Jak podkreślił PIE, w wyniku pandemii Covid-19 państwa podjęły różne działania nakierowane na ograniczenie jej skutków. "W ich efekcie, w tym, jak i przyszłym roku bardzo zwiększą się ich deficyty budżetowe oraz długi publiczne" - zaznaczyli analitycy. Np. dziewięć państw członkowskich OECD zdecydowało się na obniżenie podatków w 2020 r., "co ma być antycyklicznym działaniem, którego celem jest stymulacja gospodarki w czasie pandemii".

Według danych OECD, na które powołuje się PIE, w latach 2020-2021 kraje członkowskie Organizacji odnotują odpowiednio deficyt na średnim poziomie 10,2 proc. nominalnego PKB i 8 proc. - przy założeniu podwójnej fali pandemii. "Szacuje się przy tym, że żaden kraj (wyłączając Koreę Płd.) nie będzie miał deficytu poniżej 6,7 proc. w 2020 r. (Luksemburg) i 4,3 proc. w 2021 r. (Szwajcaria)" - czytamy w najnowszym wydaniu "Tygodnika Gospodarczego PIE".

Eksperci zwrócili uwagę, że po wybuchu pandemii, "nadrzędnym celem działań państw było usprawnienie funkcjonowania służby zdrowia, przede wszystkim na skutek zwiększenia nakładów na jej funkcjonowanie". Trzynaście państw zdecydowało się na tymczasowe obniżenie stawki VAT na produkty służące do walki z pandemią, przede wszystkim środki medyczne i sanitarne. Analitycy zaznaczyli, że w niektórych państwach (m.in. w Polsce), już w momencie wybuchu pandemii obowiązywała obniżona stawka VAT na tego typu produkty.

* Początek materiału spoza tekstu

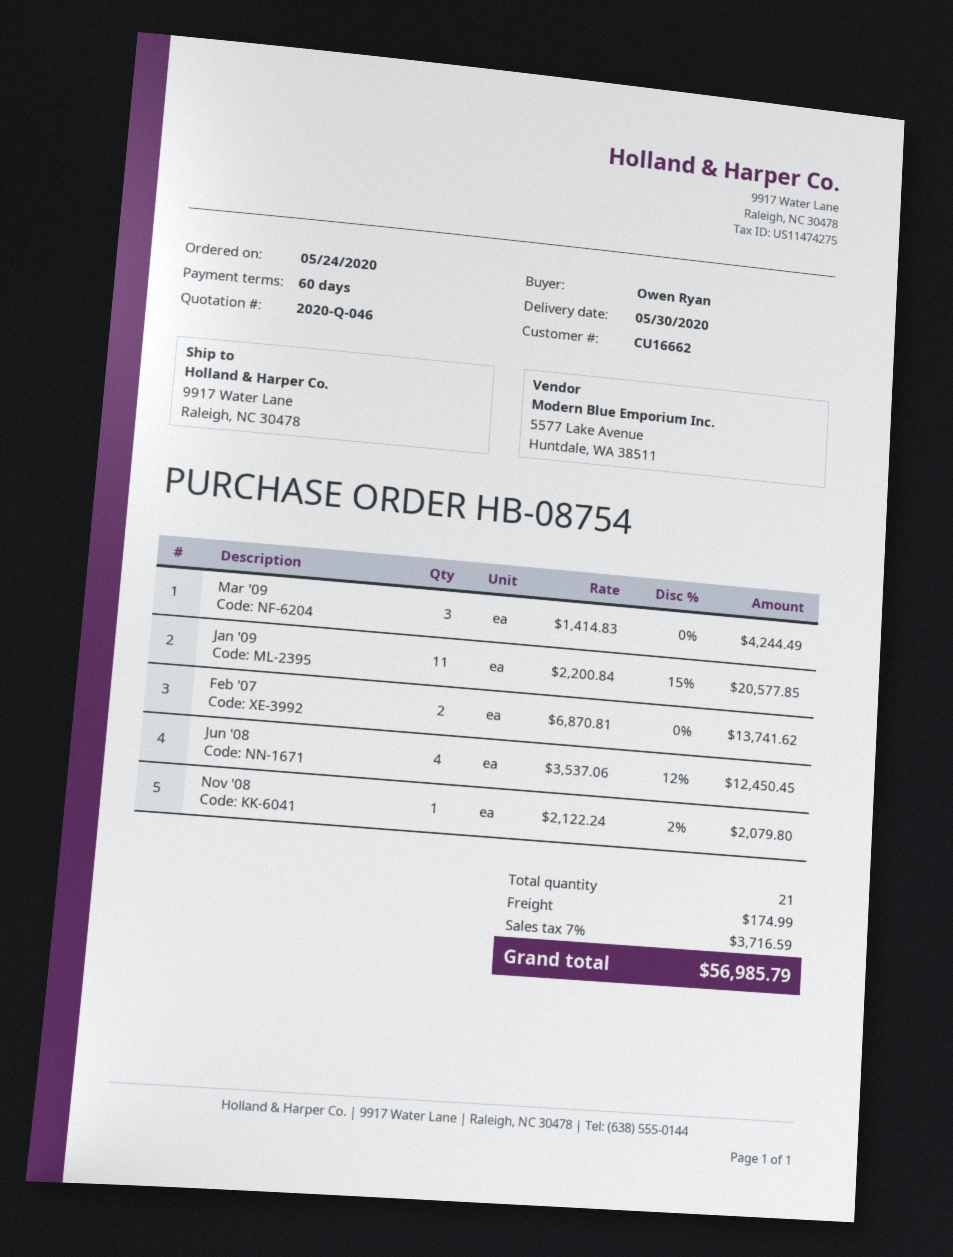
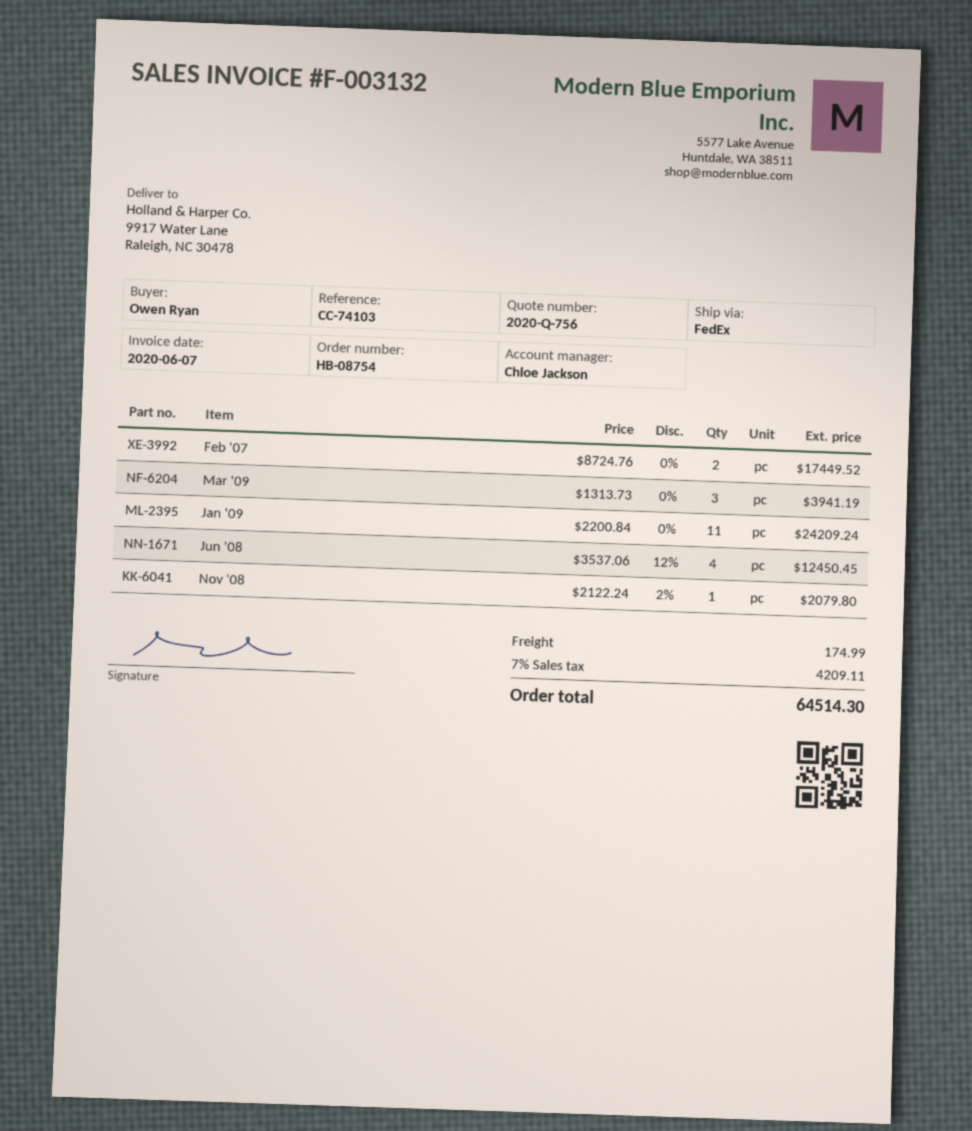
quote number: 2020-Q-046 -> 2020-Q-756
Mar '09: 3 x 1414.83 = 4244.49 -> 3 x 1313.73 = 3941.19
Jan '09: 11 x 2200.84 - 15% = 20577.85 -> 11 x 2200.84 = 24209.24
Feb '07: 2 x 6870.81 = 13741.62 -> 2 x 8724.76 = 17449.52
tax: 7% = 3716.59 -> 7% = 4209.11
total: 56985.79 -> 64514.30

Dodatkowo dziewięć państw zdecydowało się na fiskalne wsparcie w postaci czasowego obniżenia stawek w podatku VAT w celu pobudzenia konsumpcji i pomocy sektorom najbardziej dotkniętym pandemią. "W ogromnej większości składają się na nie punktowe obniżki wspierające takie sektory, jak gastronomia, rozrywka czy kultura" - wskazali. Jedynie Niemcy zdecydowały się na obniżenie do końca tego roku podstawowej (z 19 proc. do 16 proc.) i zredukowanej (z 7 proc. do 5 proc.) stawki podatku od towarów i usług, argumentując to koniecznością pobudzenia popytu i wsparcia najgorzej uposażonych gospodarstw domowych.

Reklama

Według analityków mniej popularnym rozwiązaniem jest obniżanie podatków od osób prawnych (CIT) i fizycznych (PIT) - tylko Austria zdecydowała się na trwałe obniżenie najniższego progu stawki PIT z 25 proc. do 20 proc. Priorytetem zdecydowanej większości państw w zakresie wsparcia pracowników było utrzymanie zatrudnienia oraz pomoc najbardziej narażonym na efekty pandemii - stąd popularność rozwiązań polegających na przejmowaniu przez państwo wypłacania wynagrodzeń pracowników podczas pandemii pod warunkiem utrzymania ich zatrudnienia (tzw. postojowe) czy punktowego finansowego wsparcia dla gospodarstw domowych o najniższych dochodach - przypomnieli.

Żadne z państw OECD, jak zauważył PIE, nie zdecydowało się na trwałą obniżkę w podatku CIT. "Dużo bardziej pożądanymi instrumentami wsparcia dla firm było niezwłoczne zapewnienie im płynności czy wprowadzanie różnego typu wakacji, odpisów i ulg podatkowych, na czym koncentrowały się państwa" - wskazali analitycy.

Jak wyjaśnili eksperci, celem "pandemicznej polityki podatkowej" jest powstrzymanie kryzysu o charakterze zarazem płynnościowym i podażowym. "Wymaga to od państw odpowiedniej polityki fiskalnej, w tym wykorzystania automatycznych stabilizatorów" - zaznaczyli. Część krajów decydowało się jednocześnie na obniżenie progów podatkowych. W efekcie, w tym i przyszłym roku "długi państw OECD osiągną niespotykane wcześniej rozmiary". Niektóre państwa już teraz zapowiedziały fiskalną konsolidację od 2022 r., "co może wiązać się z powrotem do wcześniej obowiązujących stawek podatkowych lub wręcz ich dodatkowym podniesieniem" - ocenili.